## Exercise brief
Lines that contain the string "smallrow" are the ones to list; copy all of them from the records.

## Entries supplied
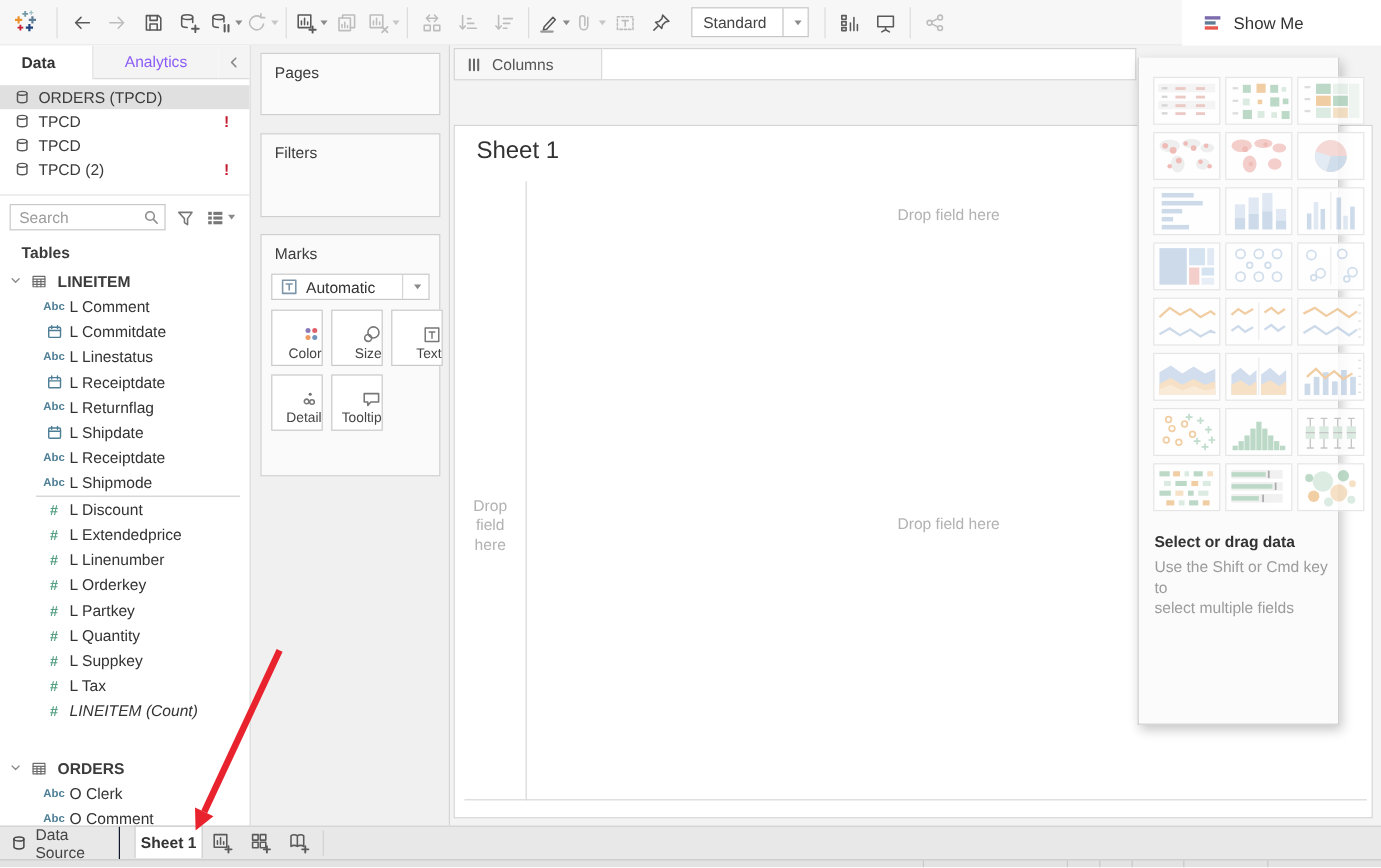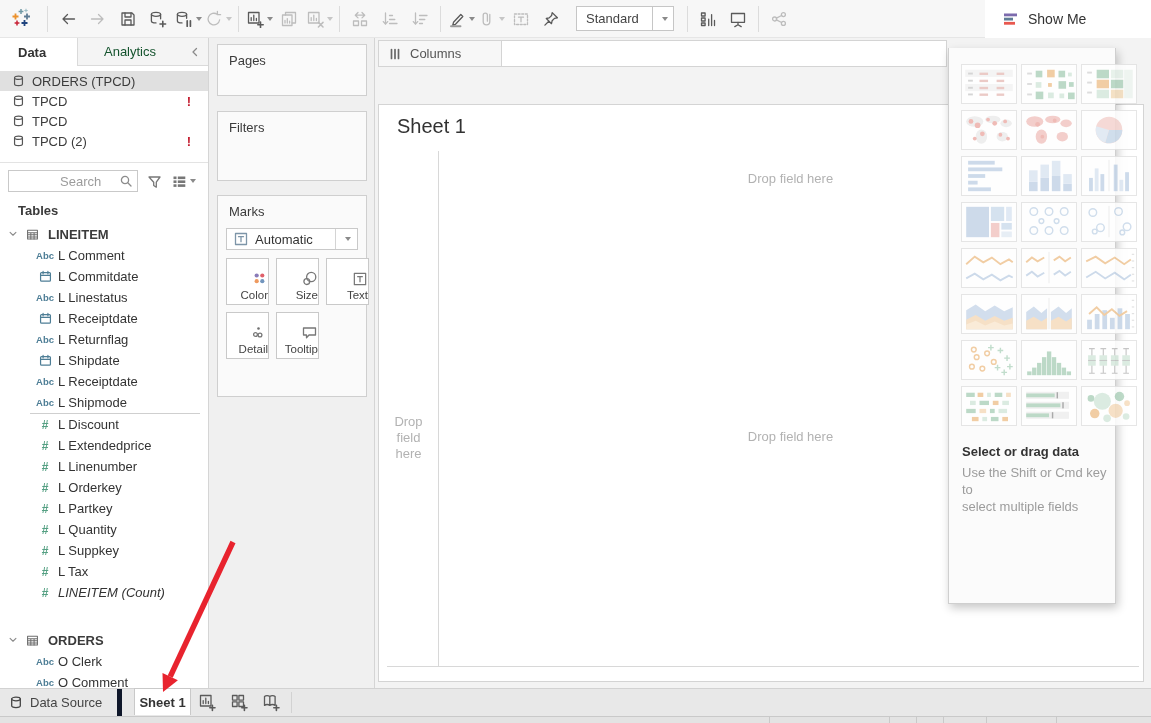--- a/index.html
+++ b/index.html
@@ -19,30 +19,30 @@
   .fit-label{flex:1;padding-left:9px;}
   .fit-caret{width:20px;align-self:stretch;border-left:1px solid #c6c6c6;display:flex;align-items:center;justify-content:center;}
   .showme-btn{position:absolute;right:0;top:0;width:166px;height:38px;background:#fff;display:flex;align-items:center;cursor:pointer;z-index:6;}
   .showme-btn .lbl{font-size:14px;color:#333;margin-left:9px;}
   .showme-btn svg{margin-left:18px;}
 
   
   .datapane{position:absolute;left:0;top:38px;width:209px;bottom:35px;background:#fff;border-right:1px solid #d5d5d5;box-sizing:border-box;overflow:hidden;}
   .pane-tabs{height:28px;display:flex;font-size:13px;}
   .tab-data{width:78px;display:flex;align-items:center;padding-left:18px;font-weight:bold;background:#fff;border-right:1px solid #dadada;box-sizing:border-box;}
-  .tab-analytics{flex:1;display:flex;align-items:center;justify-content:center;background:#f4f4f4;border-bottom:1px solid #dadada;color:#14532d;}
+  .tab-analytics{flex:1;display:flex;align-items:center;justify-content:center;background:#f4f4f4;border-bottom:1px solid #dadada;color:#8b5cf6;}
   .tab-collapse{width:26px;display:flex;align-items:center;justify-content:center;background:#f4f4f4;border-bottom:1px solid #dadada;color:#8a8a8a;}
   .ds-list{padding-top:5px;}
   .ds-row{height:20px;display:flex;align-items:center;padding-left:13px;color:#3b3b3b;}
   .ds-row.selected{background:#e0e0e0;}
   .ds-row .lbl{margin-left:8px;}
   .ds-alert{margin-left:auto;margin-right:17px;color:#c41e30;font-weight:bold;font-size:13px;}
   .ds-divider{border-top:1px solid #e3e3e3;margin-top:11px;}
   .search-row{display:flex;align-items:center;padding:7px 0 2px 8px;}
-  .search-box{width:130px;height:22px;border:1px solid #c9c9c9;background:#fff;display:flex;align-items:center;box-sizing:border-box;padding-left:44px;}
+  .search-box{width:130px;height:22px;border:1px solid #c9c9c9;background:#fff;display:flex;align-items:center;box-sizing:border-box;}
   .search-box input{border:none;outline:none;flex:1;min-width:0;font-size:13px;color:#444;padding-left:7px;font-family:"Liberation Sans",sans-serif;background:transparent;}
   .search-box input::placeholder{color:#9c9c9c;}
   .search-mag{color:#8c8c8c;margin-right:4px;}
   .search-funnel{color:#777;margin-left:9px;}
   .search-view{color:#777;margin-left:10px;display:flex;align-items:center;}
   .tables-label{font-weight:bold;padding:9px 0 5px 18px;color:#3b3b3b;}
   .tbl-header{height:22px;display:flex;align-items:center;font-weight:bold;color:#3b3b3b;}
   .tbl-header .chev{width:26px;display:flex;justify-content:center;color:#8a8a8a;}
   .tbl-header .tic{color:#6d6d6d;margin-right:9px;}
   .tbl-group2{margin-top:26px;}
@@ -86,21 +86,21 @@
 
   
   .showme{position:absolute;left:948px;top:48px;width:168px;height:556px;background:#fbfbfb;border:1px solid #cfcfcf;border-top:none;box-shadow:2px 4px 9px rgba(0,0,0,.22);box-sizing:border-box;z-index:5;}
   .thumb-grid{position:absolute;left:12px;top:16px;display:grid;grid-template-columns:repeat(3,56px);gap:6px 4px;}
   .thumb{width:56px;height:40px;background:#fff;border:1px solid #e2e2e2;box-sizing:border-box;opacity:.85;}
   .showme-caption{position:absolute;left:13px;top:396px;font-weight:bold;color:#333;}
   .showme-hint{position:absolute;left:13px;top:416px;color:#9c9c9c;line-height:17px;}
 
   
   .tabbar{position:absolute;left:0;bottom:7px;right:0;height:28px;background:#e8e8e8;border-top:1px solid #d2d2d2;display:flex;align-items:stretch;box-sizing:border-box;}
-  .tab-ds{width:122px;display:flex;align-items:center;padding-left:10px;color:#444;border-right:5px solid #0f172a;box-sizing:border-box;}
+  .tab-ds{width:100px;display:flex;align-items:center;padding-left:10px;color:#444;border-right:1px solid #0f172a;box-sizing:border-box;}
   .tab-ds .lbl{margin-left:8px;}
   .tab-sheet{width:55px;margin-left:12px;background:#fff;border:1px solid #c9c9c9;border-bottom:none;position:relative;top:-1px;display:flex;align-items:center;justify-content:center;color:#333;font-weight:bold;}
   .tab-new{width:32px;display:flex;align-items:center;justify-content:center;color:#5a5a5a;}
   .tabbar-endsep{width:1px;background:#d2d2d2;margin:3px 0 3px 4px;}
   .statusbar{position:absolute;left:0;bottom:0;right:0;height:7px;background:#e3e3e3;border-top:1px solid #c9c9c9;box-sizing:border-box;}
   .status-div{position:absolute;top:0;bottom:0;width:1px;background:#c9c9c9;}
 
   .arrow-overlay{position:absolute;left:0;top:0;width:1151px;height:723px;z-index:20;pointer-events:none;}
 </style>
 </head>

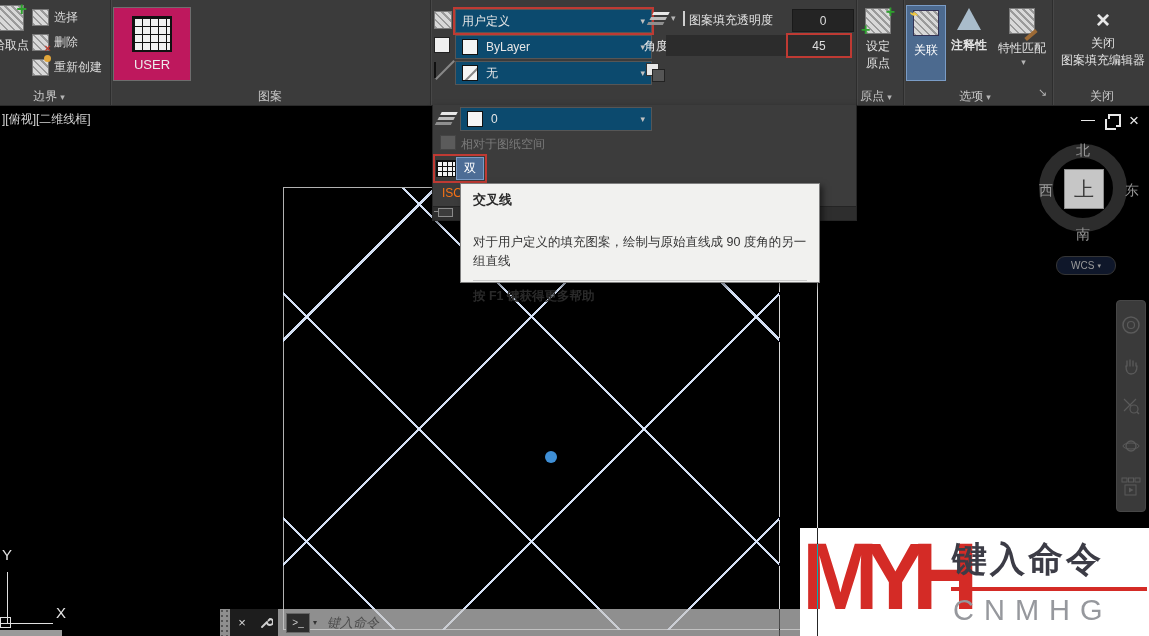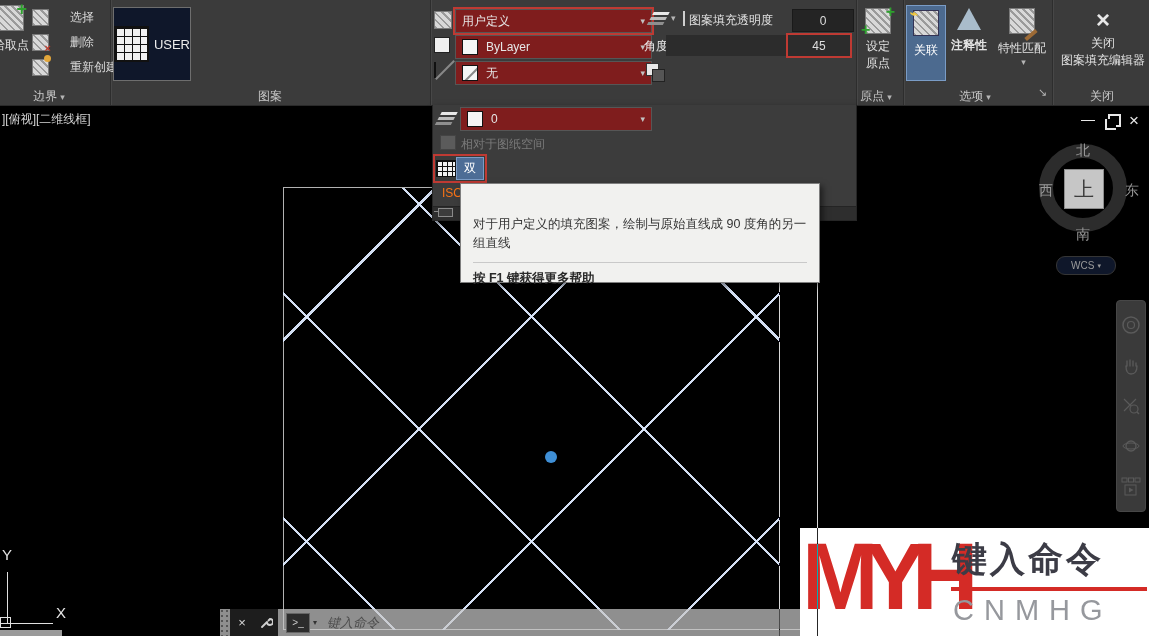--- a/index.html
+++ b/index.html
@@ -10,27 +10,27 @@
   .ribbon{position:absolute;left:0;top:0;width:1149px;height:105px;background:#3b3b3b;z-index:100;
     border-bottom:1px solid #2a2a2a;font-size:12px;color:#dcdcdc;}
   .psep{position:absolute;top:0;width:1px;height:105px;background:#2d2d2d;box-shadow:1px 0 0 #474747;}
   .plabel{position:absolute;bottom:3px;height:14px;color:#c8c8c8;font-size:12px;text-align:center;}
   .chev{color:#b5b5b5;font-size:9px;margin-left:3px;}
   .hatchsw{background:
      repeating-linear-gradient(45deg,#9a9a9a 0 2px,#d8d8d8 2px 5px);
      border:1px solid #7a7a7a;}
   .bigbtn{position:absolute;display:flex;flex-direction:column;align-items:center;justify-content:flex-start;
      color:#e3e3e3;}
-  .smallrow{position:absolute;display:flex;align-items:center;gap:21px;height:20px;color:#dadada;}
-  .userbtn{position:absolute;left:113px;top:7px;width:76px;height:72px;background:#0f172a;
-     border:1px solid #6e6e6e;display:flex;flex-direction:row;align-items:center;justify-content:center;gap:5px;}
+  .smallrow{position:absolute;display:flex;align-items:center;gap:5px;height:20px;color:#dadada;}
+  .userbtn{position:absolute;left:113px;top:7px;width:76px;height:72px;background:#be185d;
+     border:1px solid #6e6e6e;display:flex;flex-direction:column;align-items:center;justify-content:center;gap:5px;}
   .usergrid{width:36px;height:32px;background:#f2f2f2;border:2px solid #111;
      background-image:linear-gradient(#111 1px,transparent 1px),linear-gradient(90deg,#111 1px,transparent 1px);
      background-size:8px 8px;}
-  .ddl{position:absolute;height:22px;background:#7f1d1d;border:1px solid #565656;display:flex;align-items:center;
+  .ddl{position:absolute;height:22px;background:#0c4a6e;border:1px solid #565656;display:flex;align-items:center;
      padding:0 6px;color:#e6e6e6;}
   .ddl .chevr{margin-left:auto;color:#c2c2c2;font-size:9px;}
   .redbox{outline:2px solid #bf3a33;outline-offset:0;}
   .swatch-w{width:14px;height:14px;background:#f5f5f5;border:1px solid #111;margin-right:8px;}
   .swatch-none{width:14px;height:14px;background:#f5f5f5;border:1px solid #111;margin-right:8px;position:relative;overflow:hidden;}
   .swatch-none:before{content:"";position:absolute;left:-3px;top:6px;width:26px;height:2px;background:#888;transform:rotate(-45deg);}
   .valfield{position:absolute;background:#242424;border:1px solid #1a1a1a;color:#dedede;display:flex;
      align-items:center;justify-content:center;}
   .layersicon{width:16px;height:14px;background:
      linear-gradient(#e8e8e8 0 0) 0 0/16px 3px no-repeat,
@@ -244,20 +244,21 @@
       <span class="gridicon"></span>
       <span class="dblsel">双</span>
     </div>
     <span class="abs" style="left:9px;top:81px;color:#f97316;">ISO</span>
     <div class="flybottom">
       <span class="pinicon"></span>
     </div>
   </div>
 
   <div class="tooltip">
+    <div class="tt-title">交叉线</div>
     <div class="tt-body">对于用户定义的填充图案，绘制与原始直线成 90 度角的另一组直线</div>
     <div class="tt-div"></div>
     <div class="tt-foot">按 F1 键获得更多帮助</div>
   </div>
 
   <div class="vplabel">][俯视][二维线框]</div>
   <span class="winctl" style="left:1078px;">—</span>
   <span class="restorebox"></span>
   <span class="winctl" style="left:1124px;font-size:17px;">×</span>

## Exercise output
-  .smallrow{position:absolute;display:flex;align-items:center;gap:21px;height:20px;color:#dadada;}
+  .smallrow{position:absolute;display:flex;align-items:center;gap:5px;height:20px;color:#dadada;}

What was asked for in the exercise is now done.